En tant que directeur général de la HAS, je devrai par ailleurs hiérarchiser les travaux et allouer les moyens aux services. Le PLFSS et les textes financiers pour 2024 ont permis le rebasage de la dotation de l'assurance maladie à 71,9 millions d'euros. Les ressources humaines constitueront toutefois l'une de mes priorités. Le plafond d'emplois de la HAS est passé de 438 à 443 entre 2023 et 2024, soit une augmentation de 5 équivalents temps plein travaillé (ETPT), après une augmentation de 4 ETPT l'année précédente. Ce chiffre m'interpelle quand je vois l'ampleur des nouvelles missions confiées à la HAS en matière de guichets d'accès précoce, de télésurveillance, de référentiel des actes innovants hors nomenclature, de certification des prestataires de services et distributeurs de matériel. Je ferai un point à ce sujet dès que je prendrai mes fonctions.
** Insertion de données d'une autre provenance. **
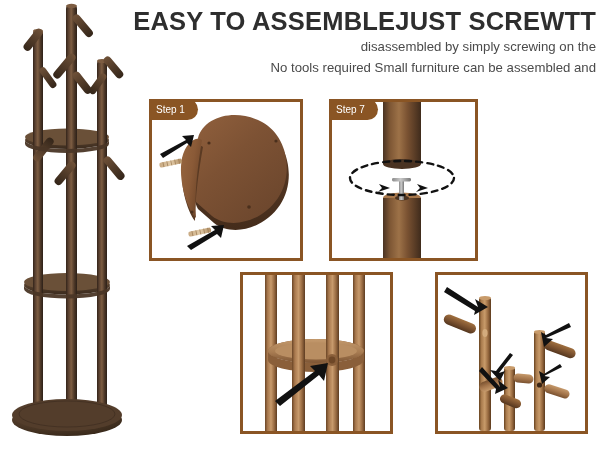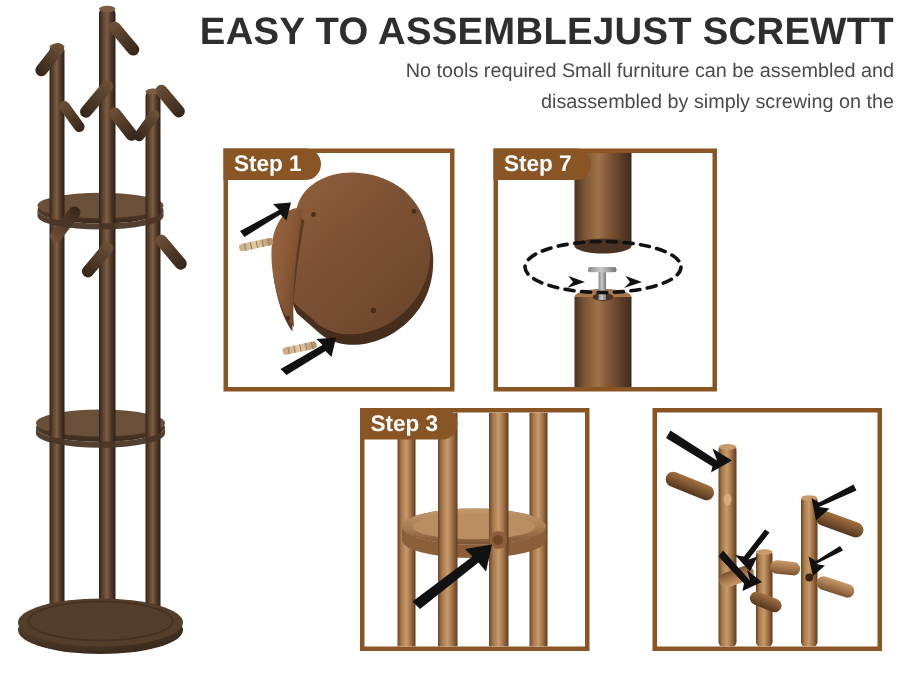--- a/index.html
+++ b/index.html
@@ -118,8 +118,8 @@
 
   <div class="header">
     <div class="title">EASY TO ASSEMBLEJUST SCREWTT</div>
+    <div class="subline">disassembled by simply screwing on the</div>
     <div class="subline">No tools required Small furniture can be assembled and</div>
-    <div class="subline">disassembled by simply screwing on the</div>
   </div>
 
   <div class="panel" style="left:149px;top:99px;width:154px;height:162px;">

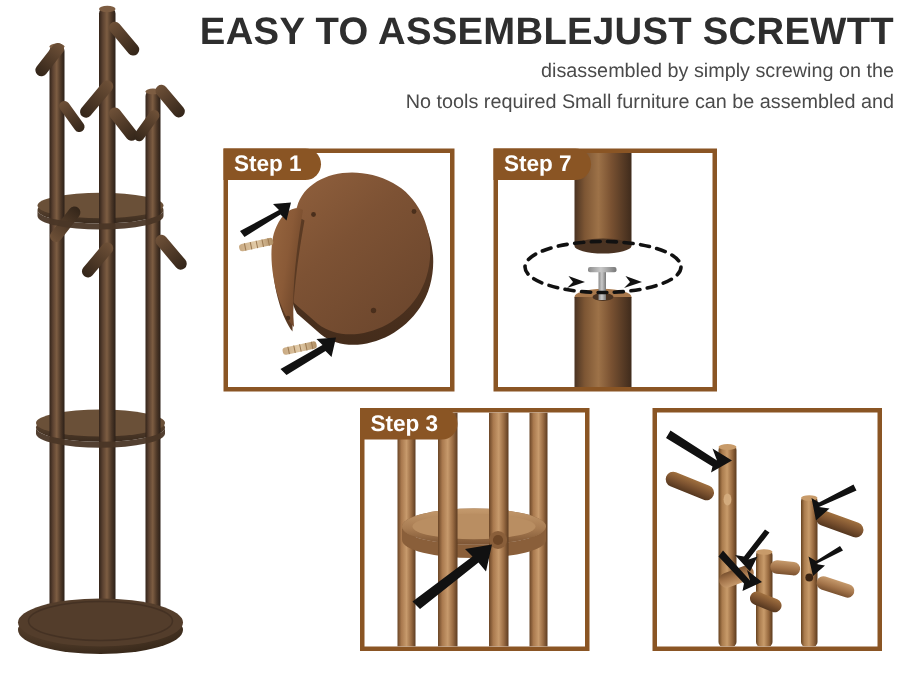--- a/index.html
+++ b/index.html
@@ -31,7 +31,7 @@
     height:21px;padding:0 13px 0 7px;
     background:#8a5524;color:#ffffff;
     border-radius:0 12px 12px 0;
-    font-size:15px;font-weight:bold;line-height:21px;
+    font-size:10px;font-weight:normal;line-height:21px;
     white-space:nowrap;z-index:5;
     box-sizing:border-box;
   }

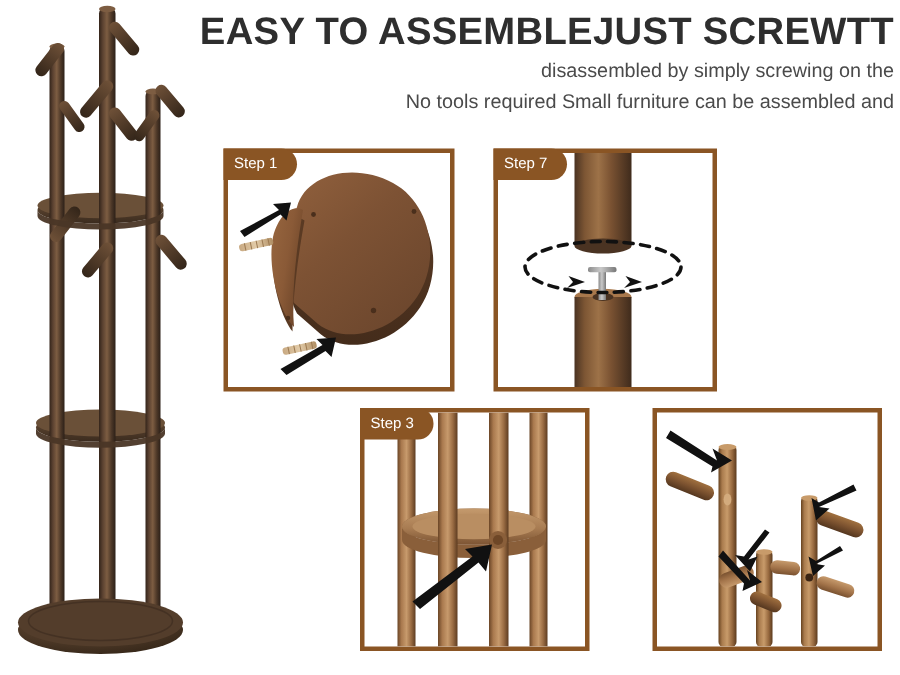--- a/index.html
+++ b/index.html
@@ -242,7 +242,6 @@
   </div>
 
   <div class="panel" style="left:240px;top:272px;width:153px;height:162px;">
-    <div class="steptab">Step 3</div>
     <div class="panel-body">
       <svg width="147" height="156" viewBox="0 0 147 156">
         <defs>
Enfin, même si elle n'a pas attendu mon arrivée, je garantirai l'ouverture de la HAS. C'est la force de l'indépendance de pouvoir être ouvert à tous. Il s'agit également d'une nécessité opérationnelle. Je veillerai à la qualité des relations avec l'ensemble des administrations concernées, c'est-à-dire les administrations centrales, les autres agences du champ sanitaire, les agences régionales de santé (ARS) et les conseils départementaux pour la partie médico-sociale. Je travaillerai également au rétablissement de la confiance et à la lutte contre la défiance des citoyens. Le problème concerne tout ce qui exprime une forme d'autorité et n'est pas propre à la HAS. Dans les fonctions qui seront les miennes, j'essaierai cependant de contribuer à sa résolution.